Mayors Call for Tougher Gun Laws

March 1st, 2012


By ANJETTA McQUEEN AP Education Writer

WASHINGTON (AP) – Calling on Congress to pass more stringent gun laws, the nation’s mayors displayed on Thursday a “wall of death,” filled with the names of nearly 3,100 Americans fatally shot since the killings at Columbine High School.

“Our hope is the tragic message of this wall will not be missed on Capitol Hill,” Denver Mayor Wellington E. Webb said, standing before a black, 10-foot board with victims’ names recorded in white and the date of their deaths in red. “It’s time for Congress to do its part.”

Webb, who is president of the U.S. Conference of Mayors meeting here this week, called on Congress to renew its work on gun restrictions.

Last spring, in consideration of a juvenile justice bill, the Senate passed new provisions requiring background checks at gun shows. But a similar set of proposals died in the House when Republicans complained the measures were too strong and some Democrats said they were too weak. Work on the gun legislation continues.

The bloodshed didn’t end with Columbine, Webb said, noting last year’s other high-profile school and workplace shootings, which included the November slaying of seven at a Xerox office building in Honolulu.

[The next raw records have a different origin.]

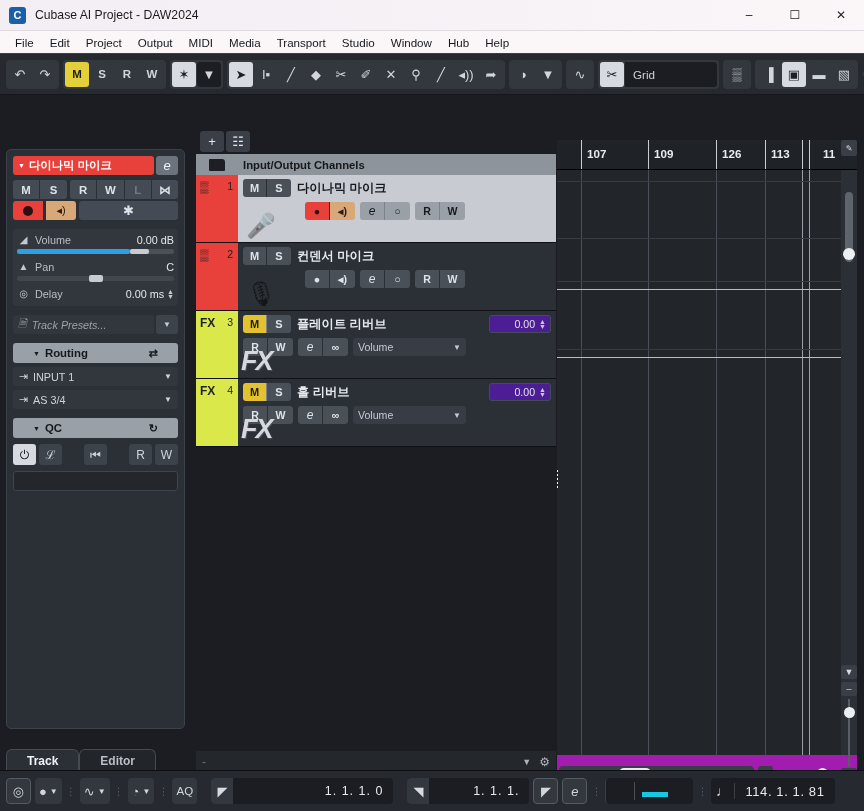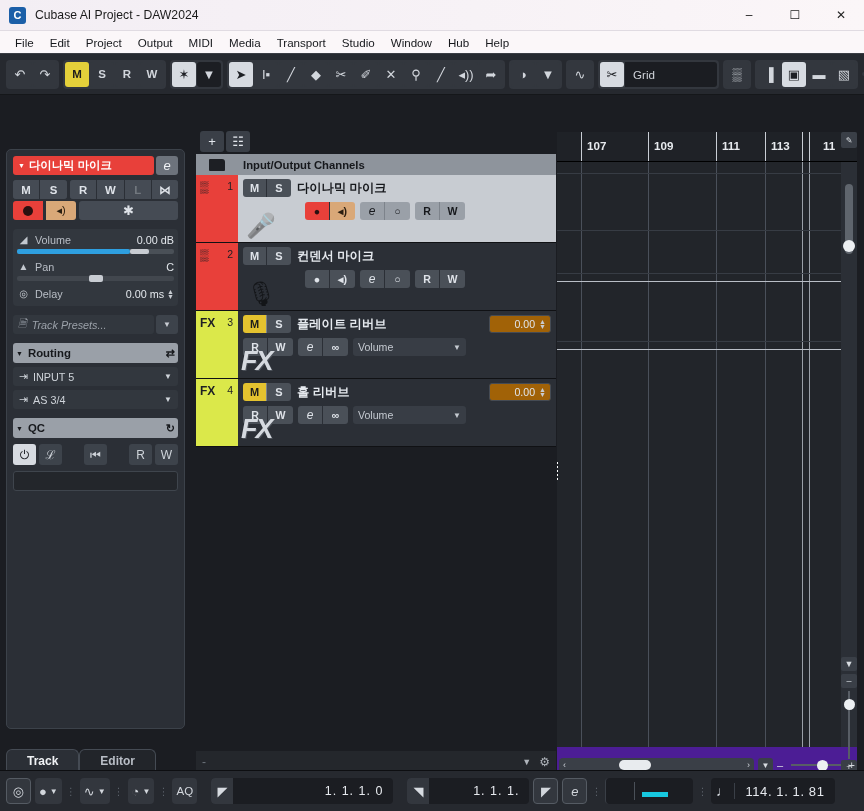"107" .arrange { background: #4c1d95 -> #a21caf; top: 4px -> 12px }
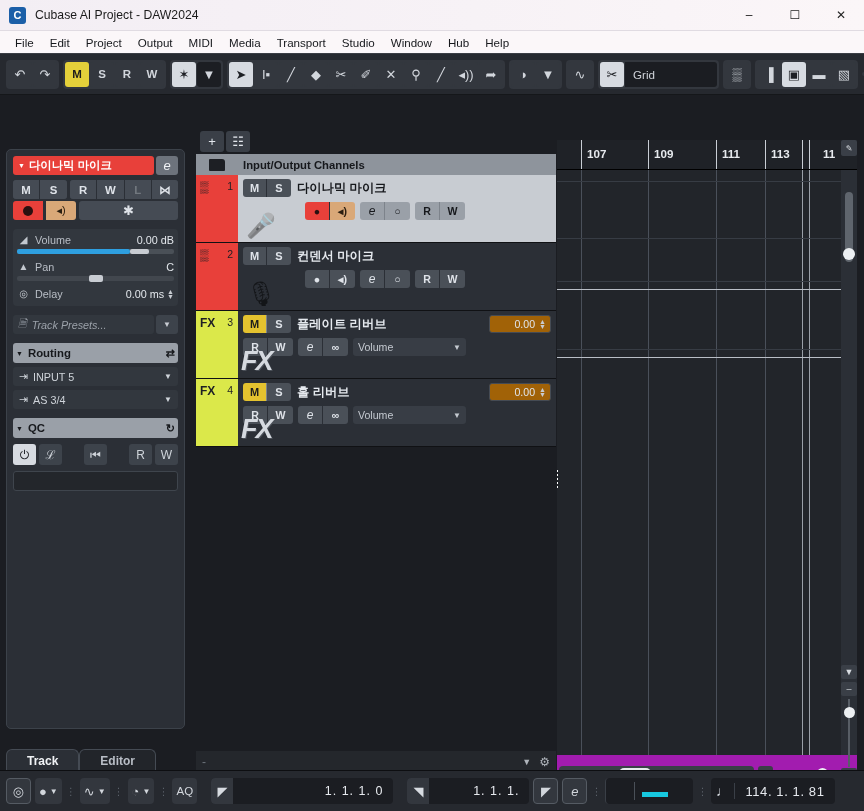"111" div.bar-num { text: 111 -> 126 }
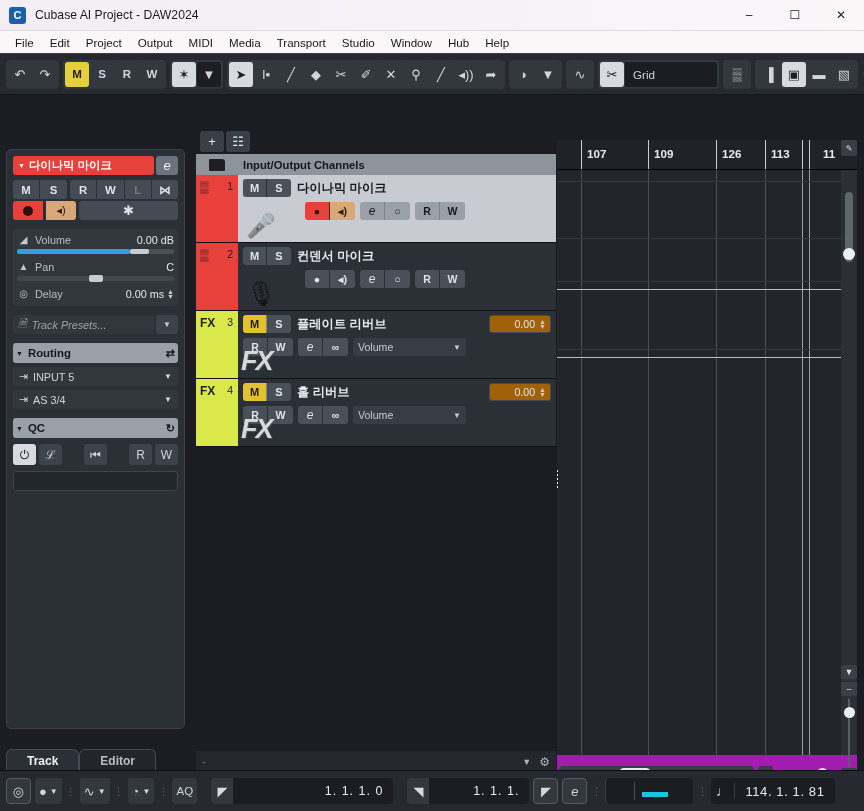"0.00" .numfield { background: #a16207 -> #4c1d95 }
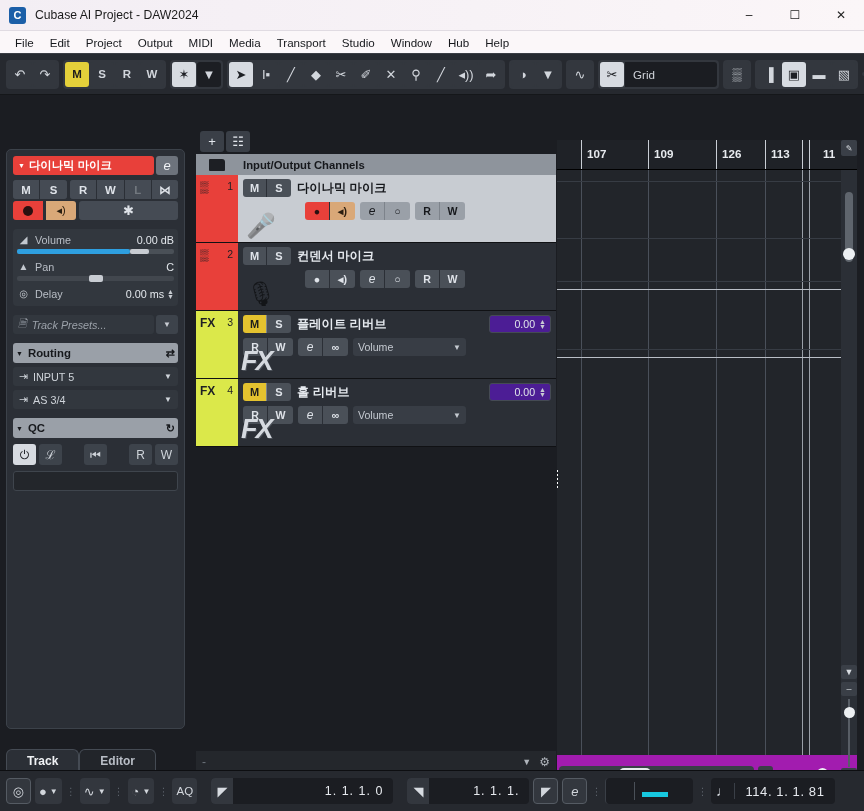"Routing" .section-hdr { padding: 0 3px -> 0 20px }
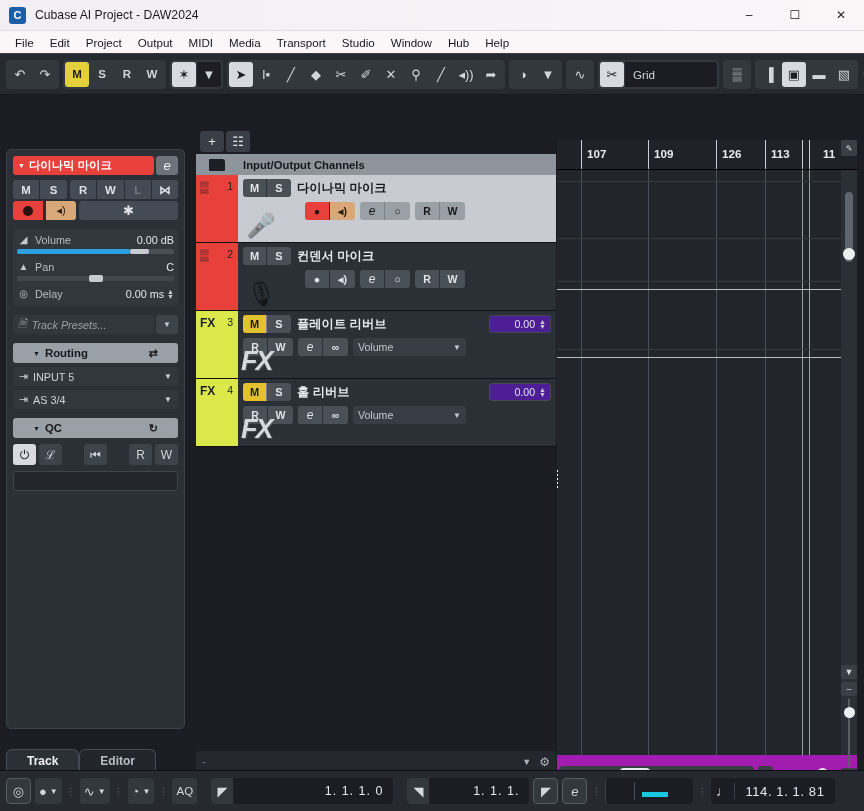"INPUT 5" span { text: 5 -> 1 }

Mayors are on the front lines of the battle, New Orleans Mayor Marc Morial said in releasing a survey on gun deaths. “We attend the funerals,” he said. “We comfort the families. We clean up the blood.”

The 3,094 victims’ names and ages on the movable wall were reported from the group’s survey of 100 cities, which recorded gun-related homicides from April 20, 1999 – the date of the high school shootings in Littleton, Colo. – through Dec. 31, 1999.

Chicago, with a population of about 2.7 million, was the largest city in the survey. It recorded the largest death toll at 343. The smallest city surveyed – Superior, Wis., which has a population of 27,500 – reported a single death.

Eleven cities had no gun violence deaths in the period reported, but among the other 89 cities surveyed, not a day went by without a gun fatality.

The next highest death counts were reported in: Detroit with 273; Baltimore, 197; Houston, 186; Miami-Dade County, Fla., 169; and Philadelphia, 164. Denver, the nearest city to Littleton, reported 35 deaths.

The victims ranged in age from 2 to 96, but one in three were 18 to 25 years old. Most of the deaths were homicides. Not all cities distinguished accidental shootings or suicides.

The mayors want congressional action on gun control, but a separate conference meeting on school violence, it was the mayors who were asked to take action.

“I wish school violence was something that educators could solve alone, but it is not,” said Pam Rafferty, a teacher at Heath High School in Paducah, Ky., where three students were killed in 1997. “It is a community issue.”

Judy Forney-Hantle, another teacher from the school, said cities must help schools hire school officers and nurses, counsel students and families, and develop emergency plans.

“We don’t like to think of having a mass crisis at a school, but the reality is that we live in a world where it happens,” she said.